Task: Would you return the data below exactly as it stands, with every picture left out?

Source data START

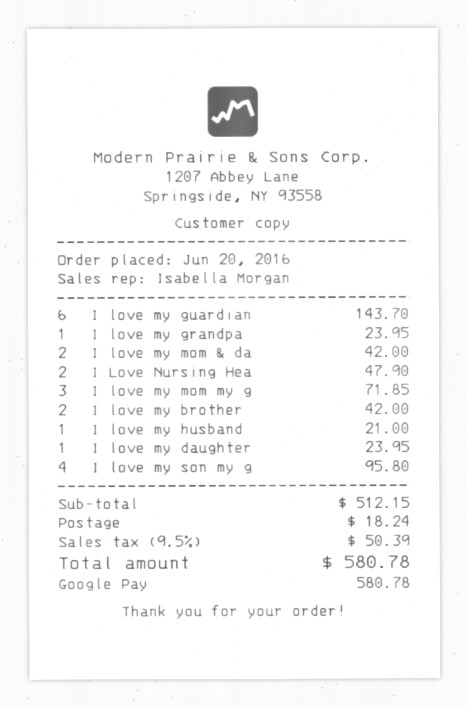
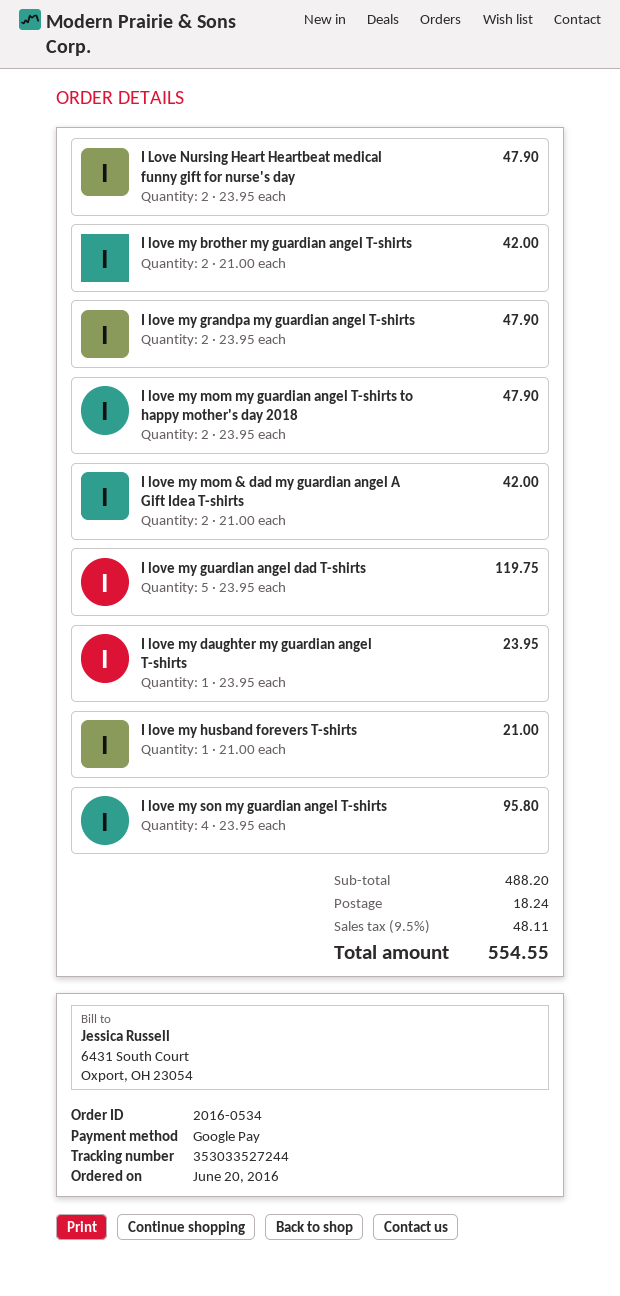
I love my guardian: 6 for 143.70 -> 5 for 119.75
I love my grandpa: 1 for 23.95 -> 2 for 47.90
I love my mom my g: 3 for 71.85 -> 2 for 47.90
subtotal: 512.15 -> 488.20
tax: 9.5% = 50.39 -> 9.5% = 48.11
total: 580.78 -> 554.55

Source data END

Solution for this problem:
I love my guardian: 6 for 143.70 -> 5 for 119.75
I love my grandpa: 1 for 23.95 -> 2 for 47.90
I love my mom my g: 3 for 71.85 -> 2 for 47.90
subtotal: 512.15 -> 488.20
tax: 9.5% = 50.39 -> 9.5% = 48.11
total: 580.78 -> 554.55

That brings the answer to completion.